I still remember his actions perfectly. The steady pause as if he couldn’t believe I was truly there. He had stood rigid, like a statue never meant for interaction. And it wasn’t until a minute of me holding back tears (Tears of awesomeness, mind you), did he finally respond. His muscled arms had wrapped around me, and for the first time in twenty years, I felt protected. I had finally received the support I needed; I received the only family member I cared for. The brother I had helped to create-- raised him with fundamental principles vital to the maintaining of a nation. He was back and he was here, and I could feel the steady beating of his warm heart as my chest connected with his for the first time in so long. I missed him so much, and now he was able to see the awesome me again.

But I know this won’t last forever. I’m aware of the consequences of this wall coming down. The titles of East and West Germany have become void, holding no more meaning as we are once again united through the destruction of one small roadblock. I’ve suffered many things: wars, deaths, plagues, poverty, and losses. I have suffered through enough hardships to make any plain man insane. I’ve watched nations rise and I’ve watched them die, disappearing with their culture. I’ve watched many friends come and go, some making a lasting mark and others vanishing as quickly as they’d come, leaving no traces of their presence. I’ve experienced the best in the world and I’ve seen the world. I guess I deserve a reprieve from all the bloodshed, I suppose I’ve left a footprint big enough for others to follow. Maybe I’ll be lucky enough that they’ll remember me for another century. I can only hope all those years of battles and demise can lead to some lasting imprint, some sign that I truly was here. Because I know my time is coming. The last sign of me being a nation is gone. I’ve had a lot of names; Teutonic Knights, Prussia, East Germany. But now I have none, I can say nothing if someone were to ask me “What is your name?” Sure, I could always say Gilbert, but that would just mean accepting I am no longer a nation, but a normal civilian, one in seven billion. And who would want to see the Awesome Me reduced to that?

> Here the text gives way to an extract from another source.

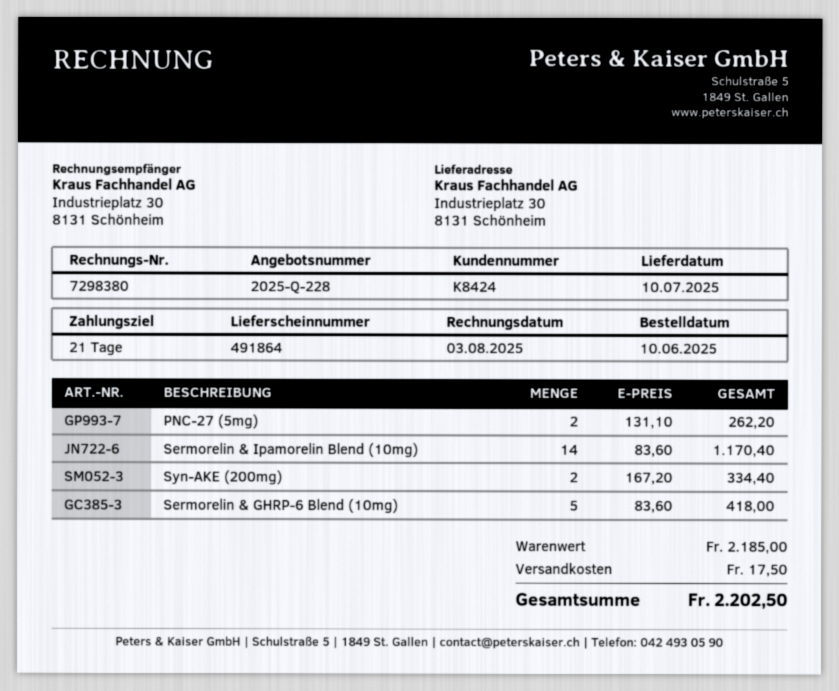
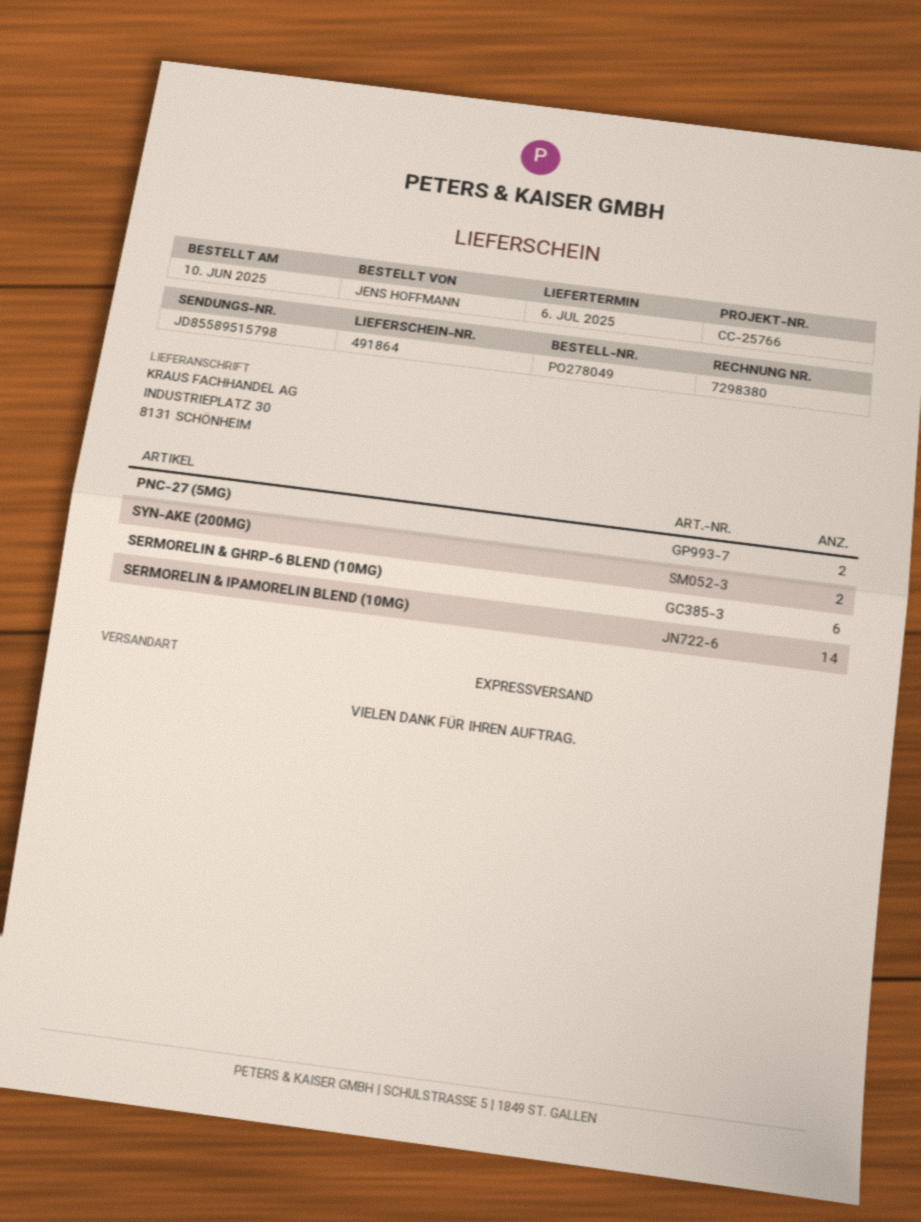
delivery date: 2025-07-10 -> 2025-07-06
Sermorelin & GHRP-6 Blend (10mg): 5 -> 6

But I think the other nations will be glad I’m gone. Young Master and Hungary especially. All I did for them was cause trouble. I mean, who’d want to remember me? I tried to make an awesome impression; I tried so hard to leave things people would remember me by. But the things I did to achieve that would only make them want to forget. Who wants to remember the bad things, anyway? I’m sure my not-so-awesome younger brother will be glad I’m gone. He’d have no one to call a ‘Dummkopf’ anymore. Back when he was a younger nation, I was the one who cared for him, trained him to be a powerful nation like I used to be. But recently, he’s been caring for me, training me to be tough once more when I know it’s futile. I’m sure it’ll be a nice reprieve, to stop constantly fretting over me. Now he’ll have room to breath, room to be alone and think and live in peace like he’s always wanted.

That hug, it was nothing short of platonic, simply a standard greeting between two people with close history. But history fades away, jumbled together and buried under recent events of greater importance. No one learns about the Teutonic Knights, or the Grand Duchy of Prussia anymore. It’s simply facts of the newer age that people remember. Nobody celebrates Rome’s birthday, they celebrate the birthday of those who are still here. And soon enough, I’ll be gone too. No one will celebrate the day I took Silesia, or the triumphs of Old Man Fritz. Hell, soon enough people will forget my awesome name. And while I loathe the day that happens, I can’t stop the inevitable. I can’t change the past, and I can’t change the future, not anymore.

I’m happy to see Germany again, just so I can give him one more lasting memory.